Edit difference data:
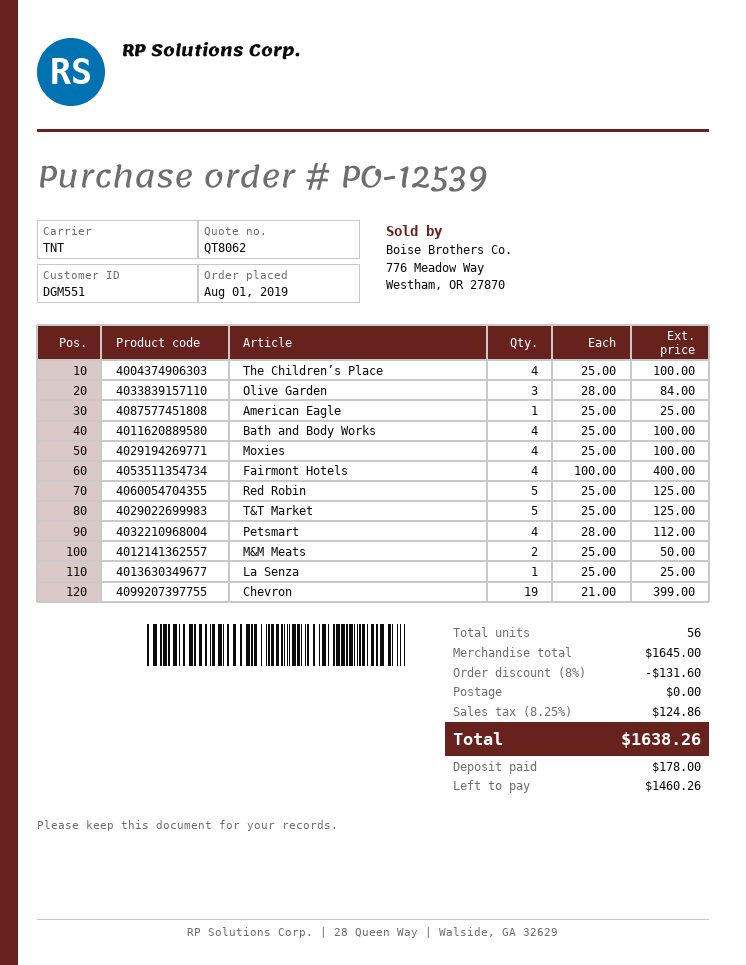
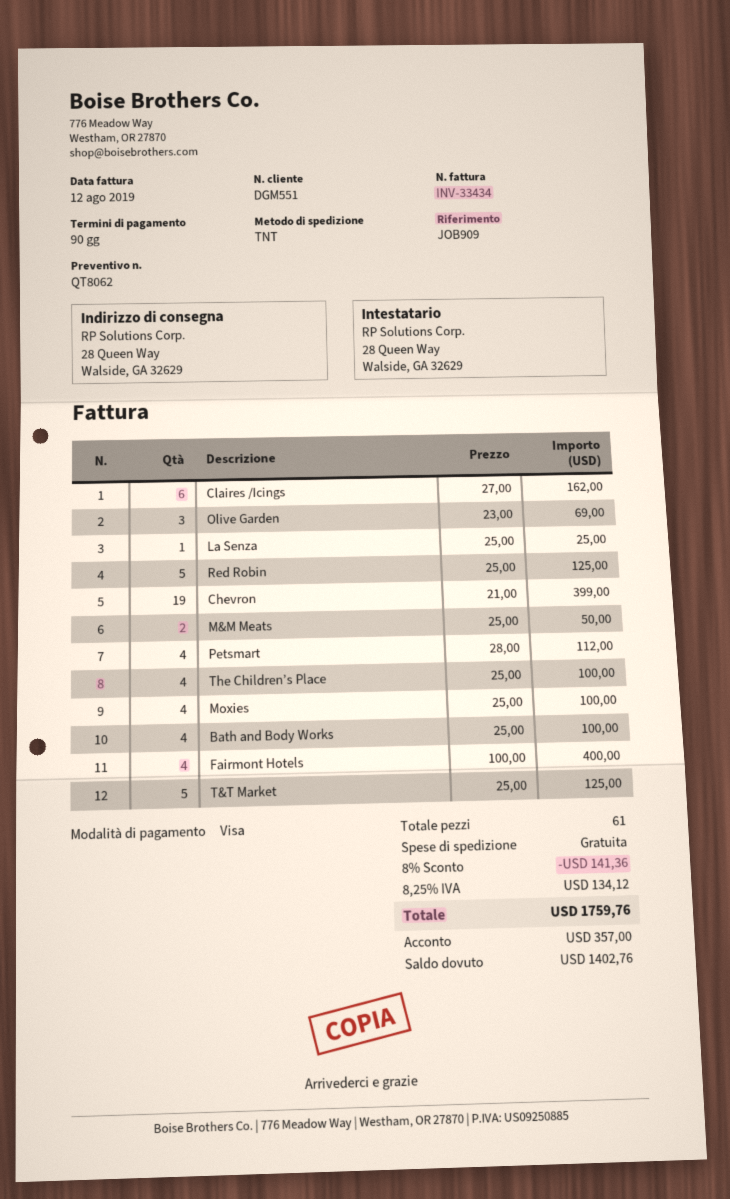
Olive Garden: 3 x 28.00 = 84.00 -> 3 x 23.00 = 69.00
American Eagle: 1 x 25.00 = 25.00 -> none
Claires /Icings: none -> 6 x 27.00 = 162.00
total quantity: 56 -> 61
discount: 8% = 131.60 -> 8% = 141.36
tax: 8.25% = 124.86 -> 8.25% = 134.12
total: 1638.26 -> 1759.76
deposit: 178.00 -> 357.00
balance: 1460.26 -> 1402.76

Prompt: Reproduce each line of the records in which the string "total" appears.

Reply to the exercise:
total quantity: 56 -> 61
total: 1638.26 -> 1759.76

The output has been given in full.